- _TASK ITEM_
After locating "background: #ef4444 ->" in the listing below, copy that line and each one after it exactly, ending with the line that has "text: 重要活动及艺术表现等 ->".

- _RECORDS TO PROCESS_
◆ ◆ ◆

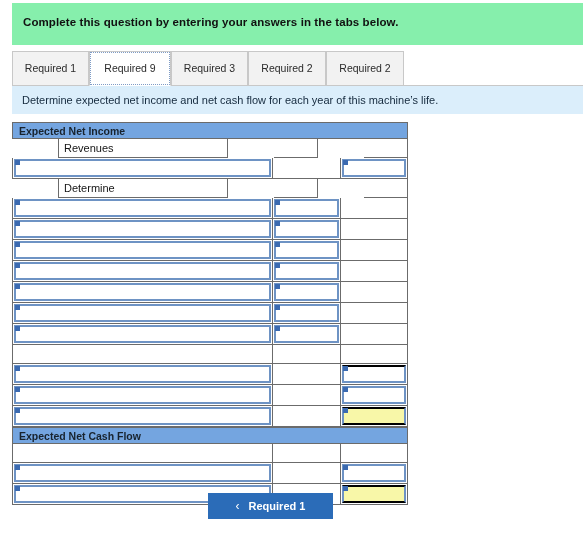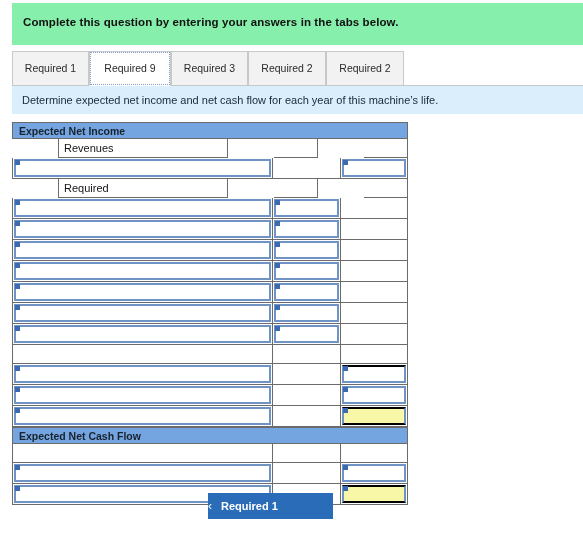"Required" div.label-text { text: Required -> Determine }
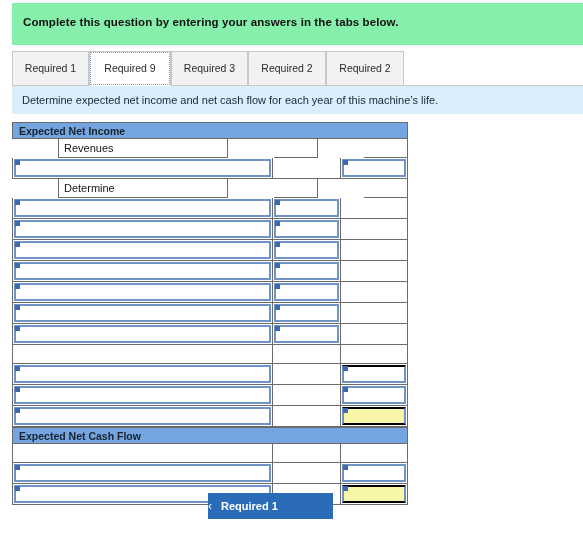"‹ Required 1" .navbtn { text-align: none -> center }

◆ ◆ ◆

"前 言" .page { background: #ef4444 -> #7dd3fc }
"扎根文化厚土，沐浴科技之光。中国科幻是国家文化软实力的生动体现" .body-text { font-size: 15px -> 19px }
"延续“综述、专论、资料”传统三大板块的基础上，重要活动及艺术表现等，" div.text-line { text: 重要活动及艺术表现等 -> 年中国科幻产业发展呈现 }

◆ ◆ ◆

- _RESULT OF THE EXERCISE_
"前 言" .page { background: #ef4444 -> #7dd3fc }
"扎根文化厚土，沐浴科技之光。中国科幻是国家文化软实力的生动体现" .body-text { font-size: 15px -> 19px }
"延续“综述、专论、资料”传统三大板块的基础上，重要活动及艺术表现等，" div.text-line { text: 重要活动及艺术表现等 -> 年中国科幻产业发展呈现 }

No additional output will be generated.